A opinião deles é unânime: a visão não é uma percepção que ocorre por inércia, uma recepção de objetos exteriores que se impõe em bloco a células visuais passivas e complacentes.
O sistema de captação de fótons é necessário mas insuficiente para induzir uma imagem do mundo que nos cerca. Ele deve ser completado por uma atividade cerebral que transforme informações implícitas em informações explícitas, que coordene descargas elétricas neuronais digitais numa paisagem coerente.
O cérebro impõe uma unidade global às atividades de suas diferentes partes, para encontrar a harmonia de objetos isolados num quadro geral.
Os objetos não nos são dados como tais, são reconhecidos e reconstruídos por um cérebro dotado de capacidades de análise, de síntese e de hierarquização. Não é o olho, mas sim o cérebro que vê.

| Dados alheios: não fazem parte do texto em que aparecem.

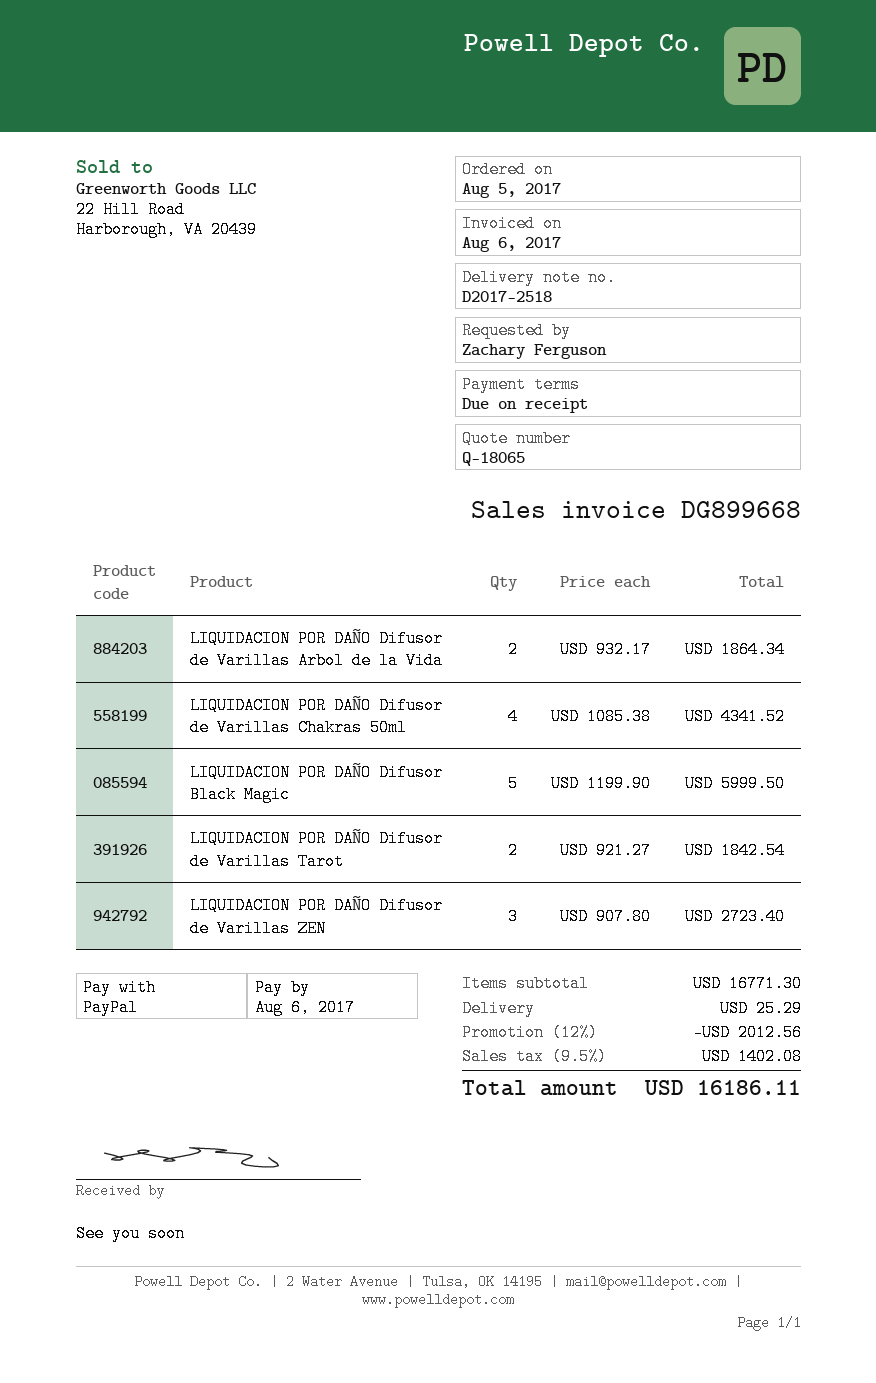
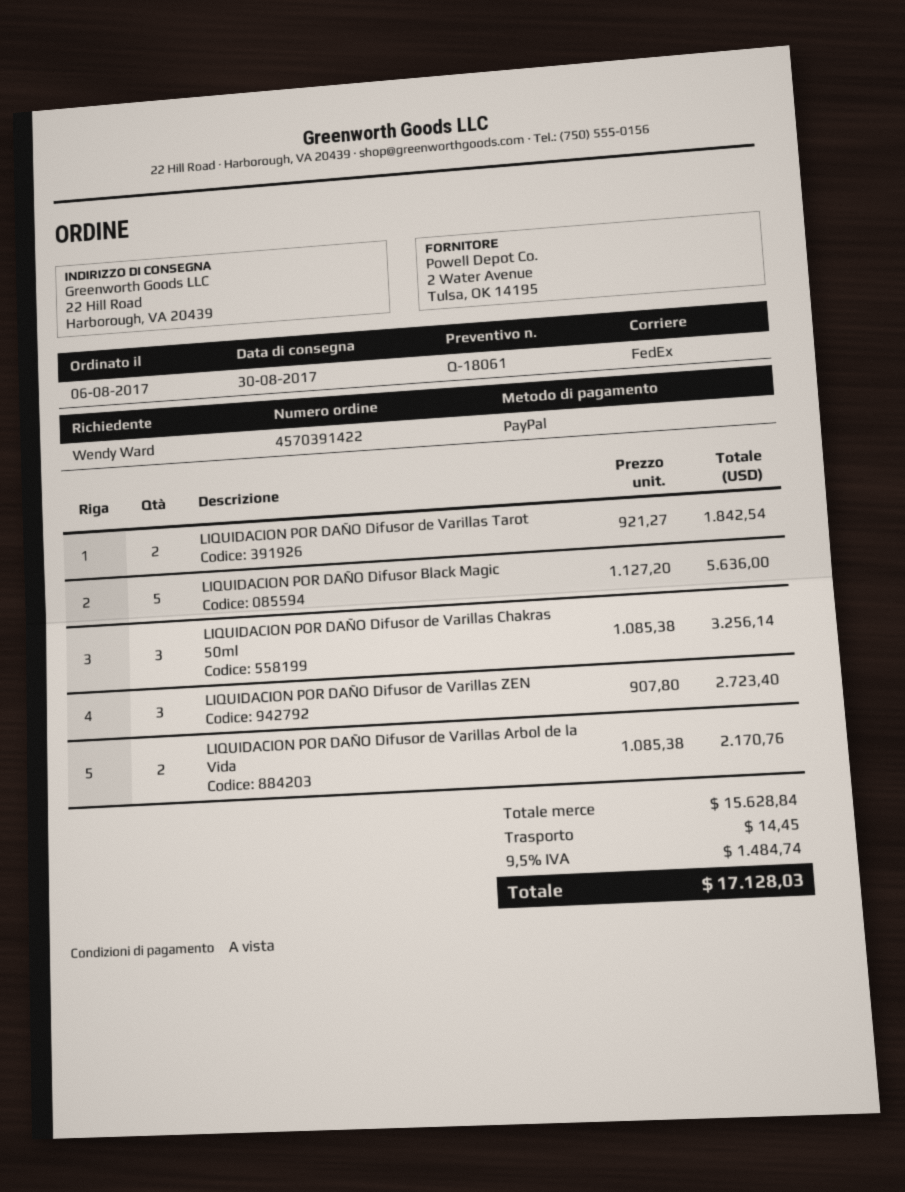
quote number: Q-18065 -> Q-18061
order date: 2017-08-05 -> 2017-08-06
ordered by: Zachary Ferguson -> Wendy Ward
LIQUIDACION POR DAÑO Difusor de Varillas Arbol de la Vida: 2 x 932.17 = 1864.34 -> 2 x 1085.38 = 2170.76
LIQUIDACION POR DAÑO Difusor de Varillas Chakras 50ml: 4 x 1085.38 = 4341.52 -> 3 x 1085.38 = 3256.14
LIQUIDACION POR DAÑO Difusor Black Magic: 5 x 1199.90 = 5999.50 -> 5 x 1127.20 = 5636.00
subtotal: 16771.30 -> 15628.84
discount: 12% = 2012.56 -> none
shipping: 25.29 -> 14.45
tax: 9.5% = 1402.08 -> 9.5% = 1484.74
total: 16186.11 -> 17128.03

Assim como um atleta possue mais aptidão para esportes do que uma pessoa sedentária, também os designers possuem uma educação visual mais desenvolvida que outras pessoas e por isto percebem aspectos de uma constituição gráfica que pessoas sem o mesmo nível de “treinamento” não conseguem perceber.
Lembre-se de educar seus clientes antes de mostrar algo a eles. Para você parece óbvio o que você está vendo, mas para ele pode não ser.
Se não é o olho, mas sim o cérebro que vê devemos ensinar as pessoas a enxergar.
Analisando esta questão cruamente, podemos dizer que design não é uma questão de gosto, mas sim uma questão de educação!